# WHAT YOU HAVE TO DO
Write only the number of lines in the entries below that contain the word "flex".

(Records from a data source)
::::::::::
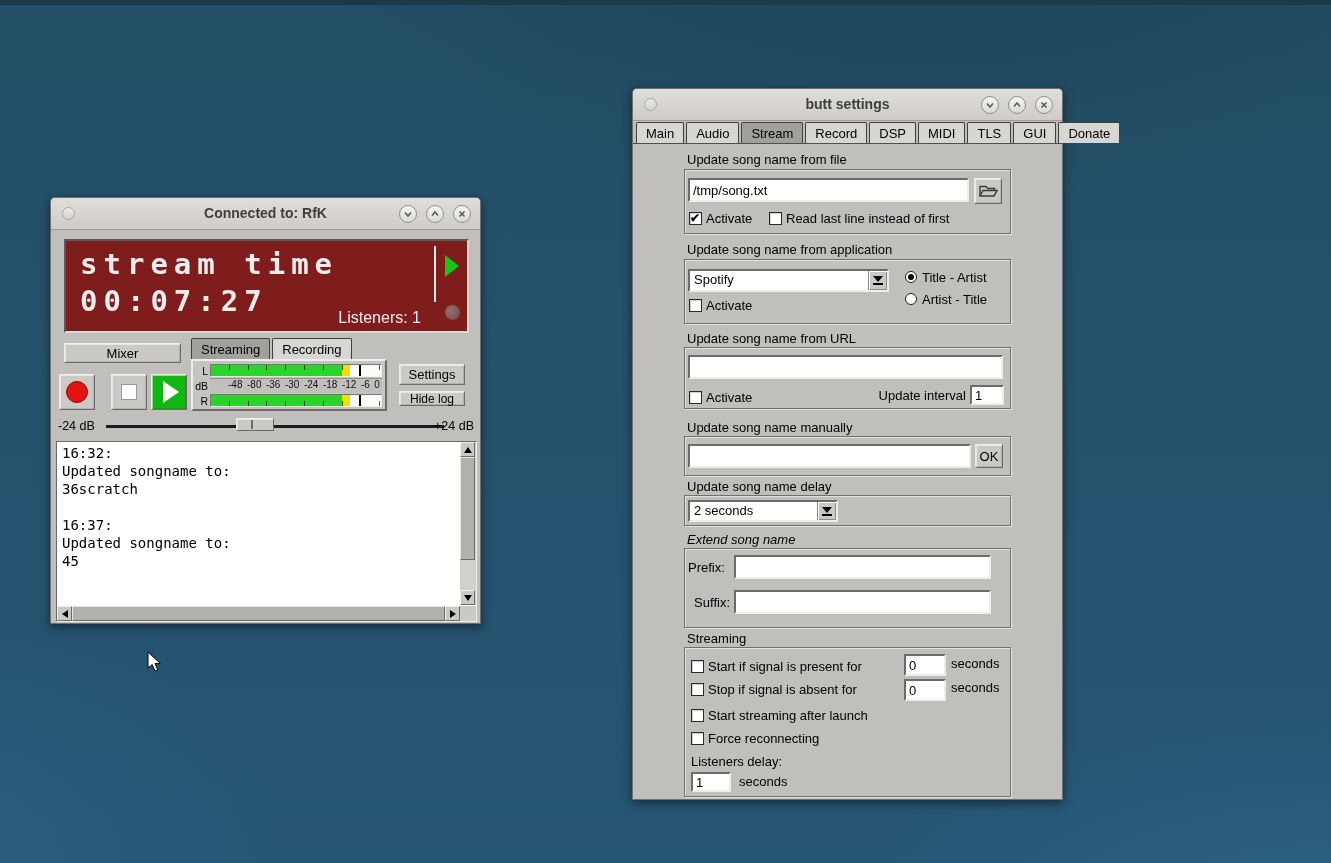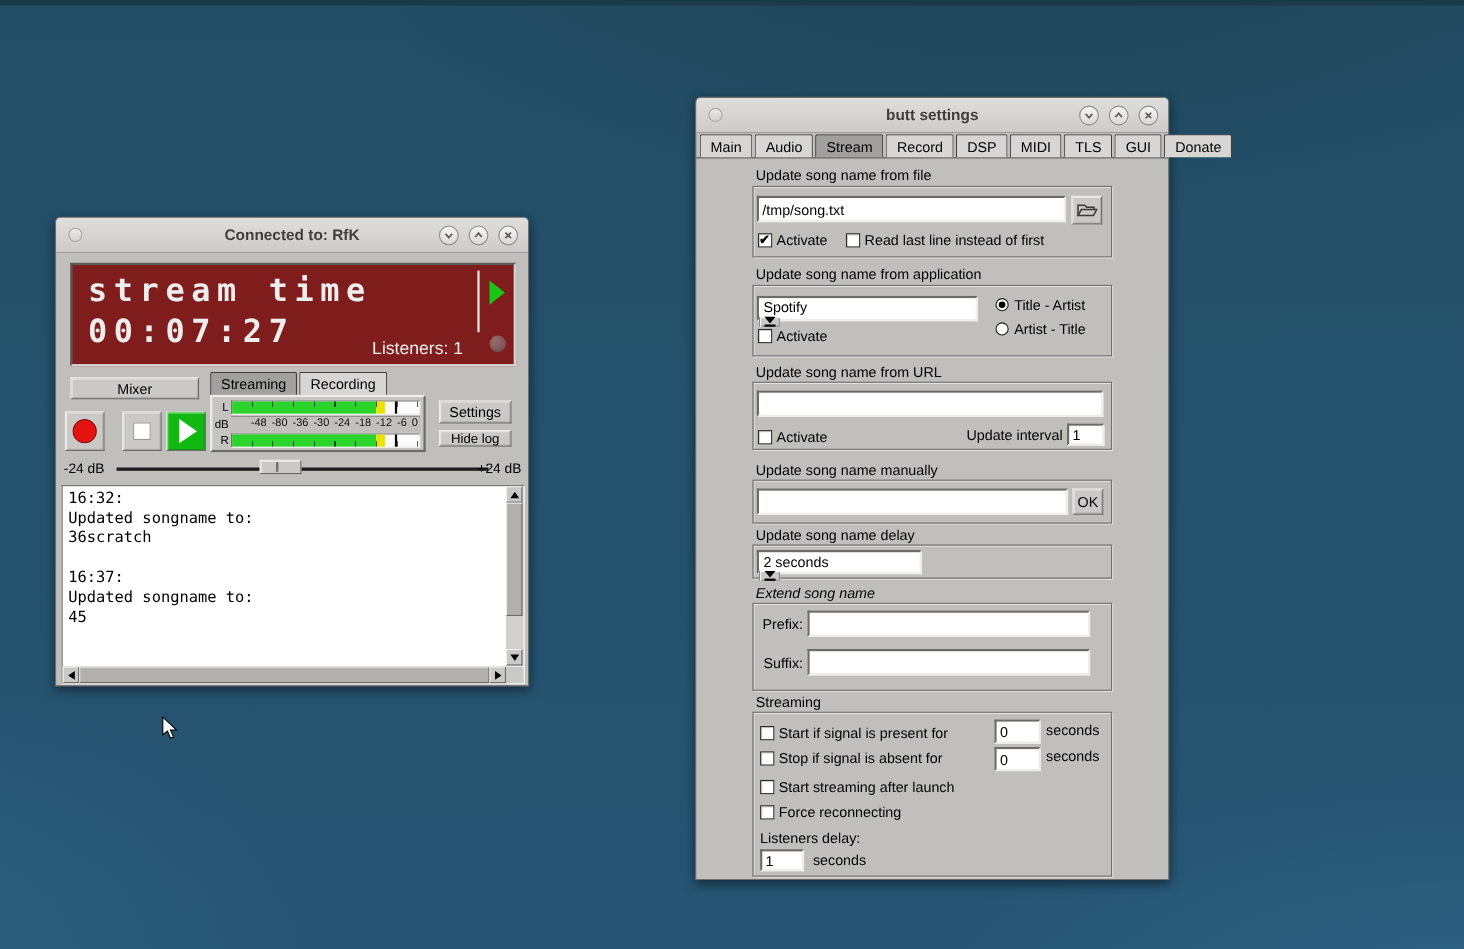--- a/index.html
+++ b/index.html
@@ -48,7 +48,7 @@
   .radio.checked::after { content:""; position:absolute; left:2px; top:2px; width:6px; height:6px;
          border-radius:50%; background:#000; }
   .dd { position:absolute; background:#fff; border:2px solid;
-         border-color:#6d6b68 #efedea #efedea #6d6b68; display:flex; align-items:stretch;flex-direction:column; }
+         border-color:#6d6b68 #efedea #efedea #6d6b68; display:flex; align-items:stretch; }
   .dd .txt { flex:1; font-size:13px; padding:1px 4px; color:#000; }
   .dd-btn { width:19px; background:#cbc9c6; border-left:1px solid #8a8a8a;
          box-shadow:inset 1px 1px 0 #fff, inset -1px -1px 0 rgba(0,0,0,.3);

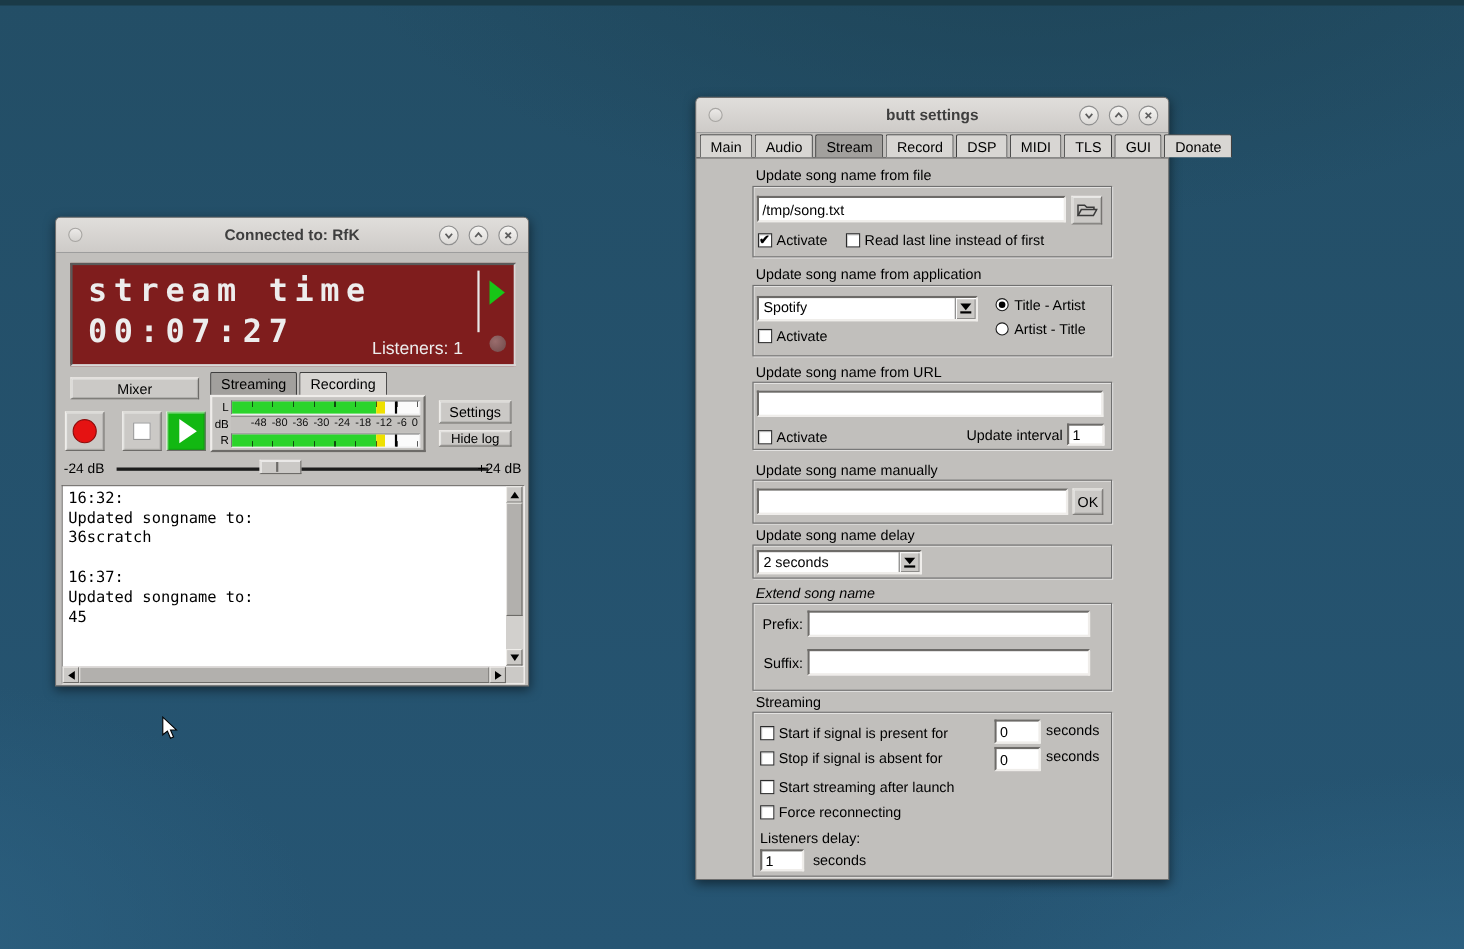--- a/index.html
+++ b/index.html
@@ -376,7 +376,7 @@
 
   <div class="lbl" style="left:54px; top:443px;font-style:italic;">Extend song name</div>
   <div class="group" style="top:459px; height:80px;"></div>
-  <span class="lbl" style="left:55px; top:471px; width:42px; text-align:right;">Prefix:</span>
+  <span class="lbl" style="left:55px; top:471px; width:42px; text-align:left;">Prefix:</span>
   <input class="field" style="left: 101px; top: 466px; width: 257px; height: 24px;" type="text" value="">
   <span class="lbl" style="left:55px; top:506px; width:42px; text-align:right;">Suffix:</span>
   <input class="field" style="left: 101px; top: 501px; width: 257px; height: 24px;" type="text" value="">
::::::::::
# ANSWER SPACE
3